● Task objective:
Transcribe this listing exactly; omit the pictures.

● Material for this task:
********************

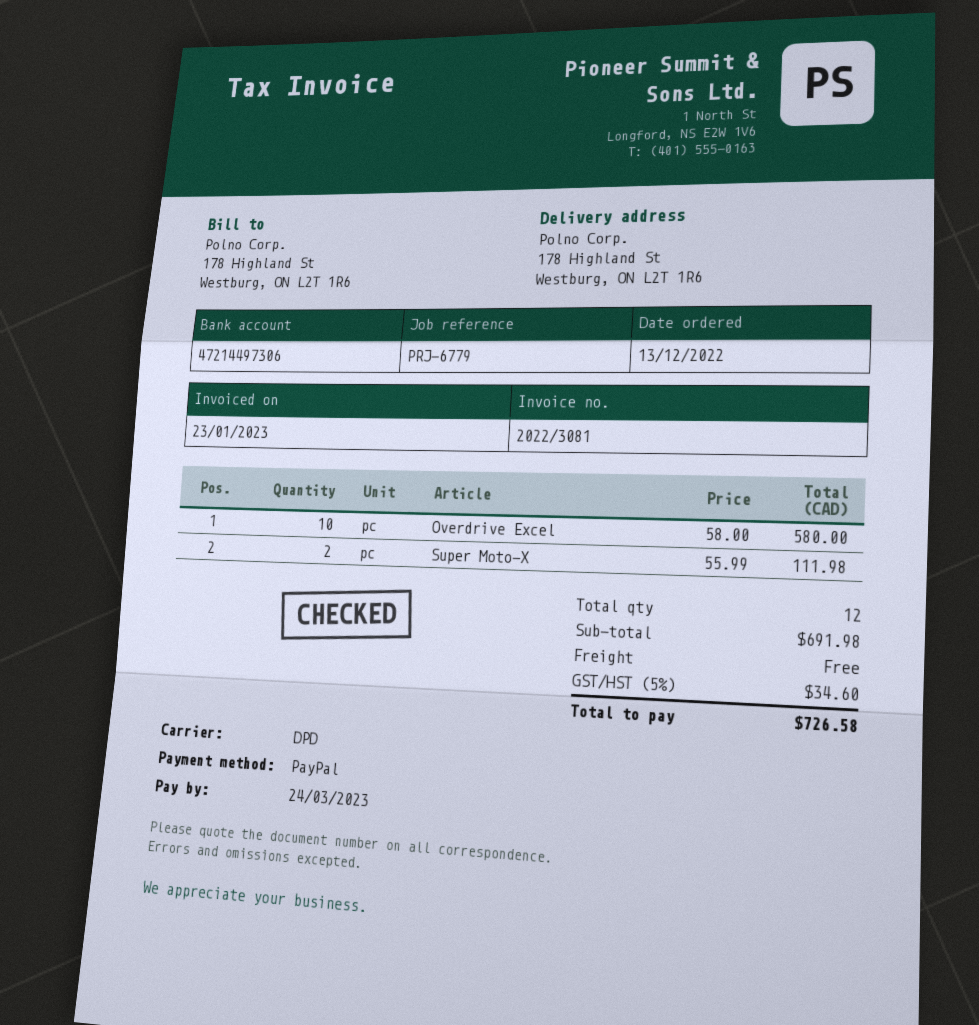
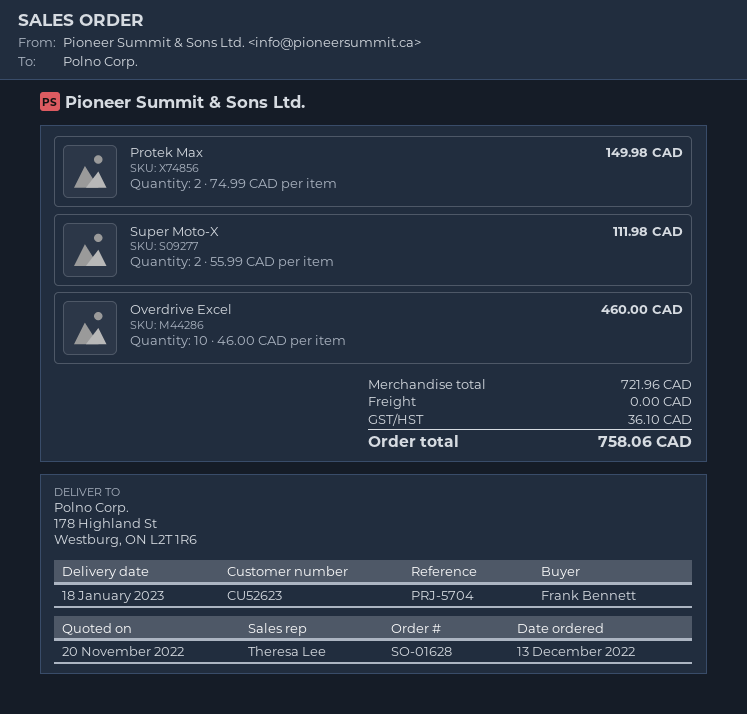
reference: PRJ-6779 -> PRJ-5704
Overdrive Excel: 10 x 58.00 = 580.00 -> 10 x 46.00 = 460.00
Protek Max: none -> 2 x 74.99 = 149.98
subtotal: 691.98 -> 721.96
tax: 34.60 -> 36.10
total: 726.58 -> 758.06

********************

● Output for this exercise:
reference: PRJ-6779 -> PRJ-5704
Overdrive Excel: 10 x 58.00 = 580.00 -> 10 x 46.00 = 460.00
Protek Max: none -> 2 x 74.99 = 149.98
subtotal: 691.98 -> 721.96
tax: 34.60 -> 36.10
total: 726.58 -> 758.06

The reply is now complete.